Choosing between these depends on your target customers, licence requirements, and how much substance you plan to build locally. A detailed comparison of branch and subsidiary structures in the UAE is worth reading before you commit.
Cosmos helps founders work through these options by matching your activity to the right jurisdiction and licence type, then coordinating the incorporation through licensed local partners. The platform does not replace legal or tax advice, but it removes the operational guesswork from the process.
Frequently asked questions
What is the difference between a branch and a subsidiary?

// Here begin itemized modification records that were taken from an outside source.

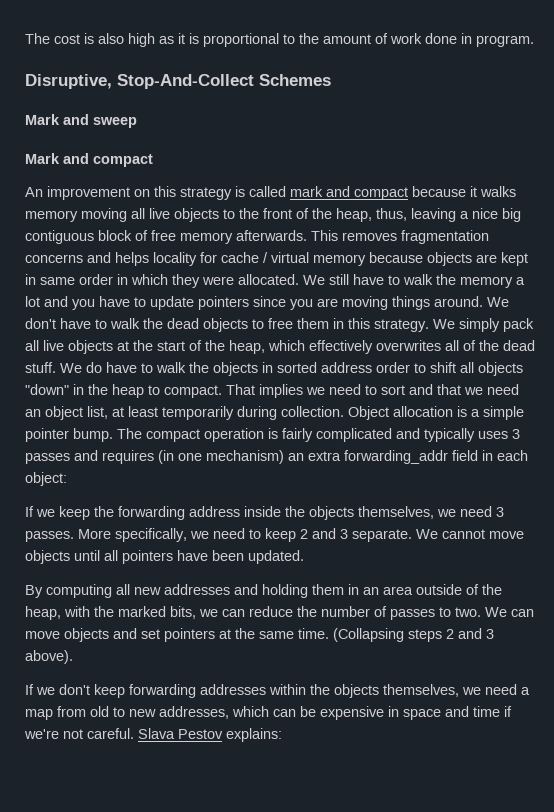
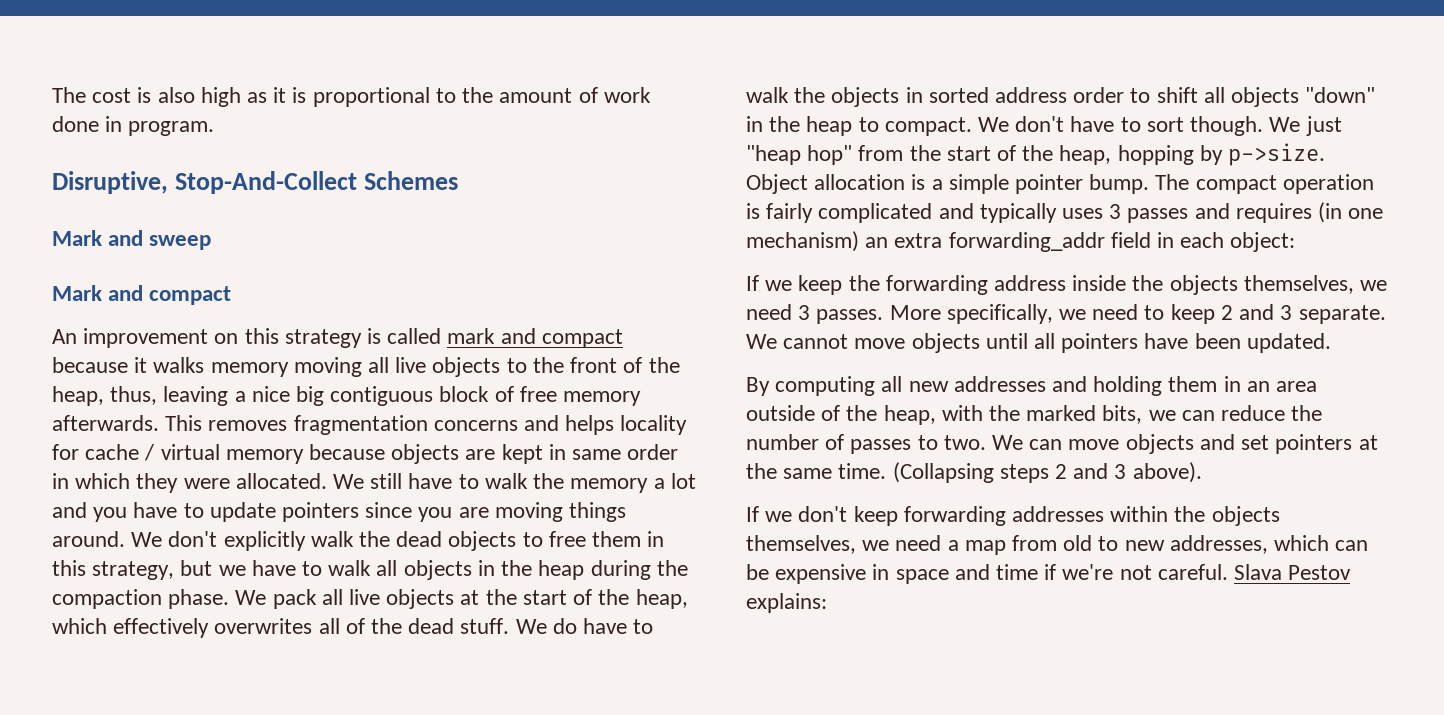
- We don't have to walk the dead objects to free them in this strategy. We simply pack all live objects at the start of the heap, which effectively overwrites all of the dead stuff.
+ We don't explicitly walk the dead objects to free them in this strategy, but we have to walk all objects in the heap during the compaction phase. We pack all live objects at the start of the heap, which effectively overwrites all of the dead stuff.
- That implies we need to sort and that we need an object list, at least temporarily during collection.
+ We don't have to sort though. We just "heap hop" from the start of the heap, hopping by p->size.

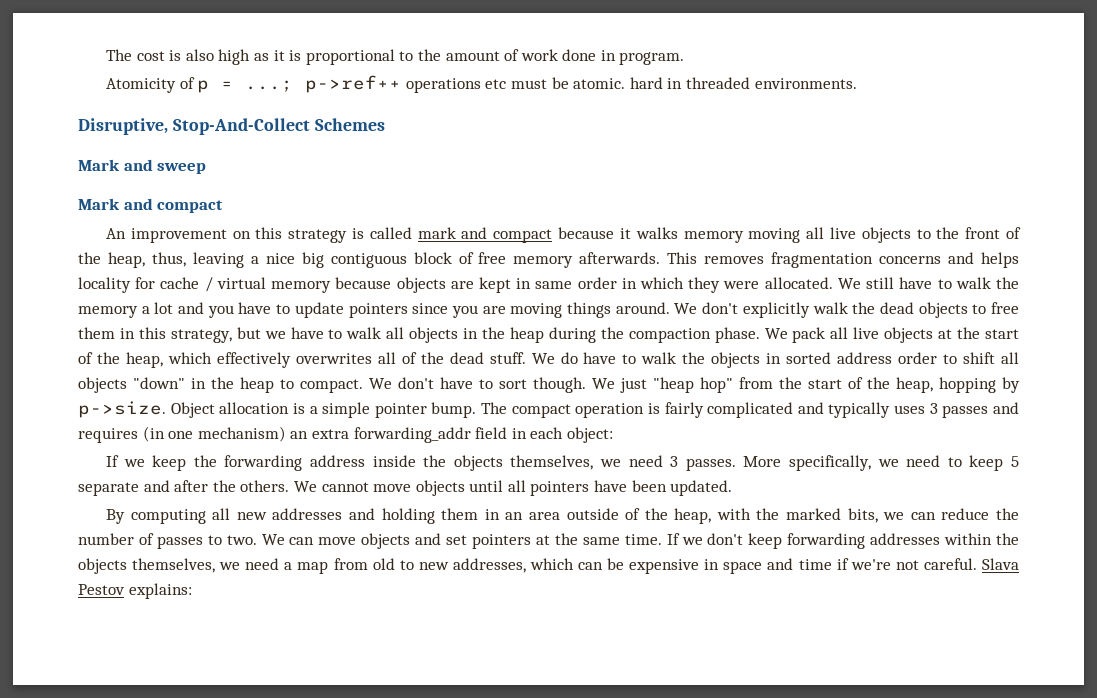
+ Atomicity of p = ...; p->ref++ operations etc must be atomic. hard in threaded environments.
- More specifically, we need to keep 2 and 3 separate.
+ More specifically, we need to keep 5 separate and after the others.
- We can move objects and set pointers at the same time. (Collapsing steps 2 and 3 above).
- If we don't keep forwarding addresses within the objects themselves, we need a map from old to new addresses, which can be expensive in space and time if we're not careful.
+ We can move objects and set pointers at the same time. If we don't keep forwarding addresses within the objects themselves, we need a map from old to new addresses, which can be expensive in space and time if we're not careful.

A branch is your existing company registered to operate in a foreign country. It has no separate legal identity. A subsidiary is a new, locally incorporated company owned by the parent through shares. The subsidiary is its own legal person, with its own liabilities, tax obligations, and governance.
Which is better for tax?
It depends on your facts, but a subsidiary generally offers more tax planning flexibility. You control when profits are distributed to the parent, and the subsidiary is taxed as a local resident company. A branch's profits are attributed to the parent immediately. Speak to a qualified cross-border tax adviser before deciding: the right answer varies by home country, host country, and treaty network.
Does a branch create a permanent establishment?
Yes. A branch is, by definition, a fixed place of business through which the parent operates. It creates a permanent establishment in the host country, giving that country the right to tax the profits attributable to the branch.
Which should an SME choose for the UAE?
Most SMEs are better served by a mainland or free zone subsidiary. The liability ring-fence, local credibility, and cleaner long-term structure outweigh the marginally higher setup cost. A branch makes sense only if your presence is genuinely temporary or your industry requires it. If you are unsure, Cosmos can help you map the options and connect you with licensed advisers who can give advice specific to your situation.
This is general information, not tax or legal advice. Confirm your position with a qualified adviser before acting.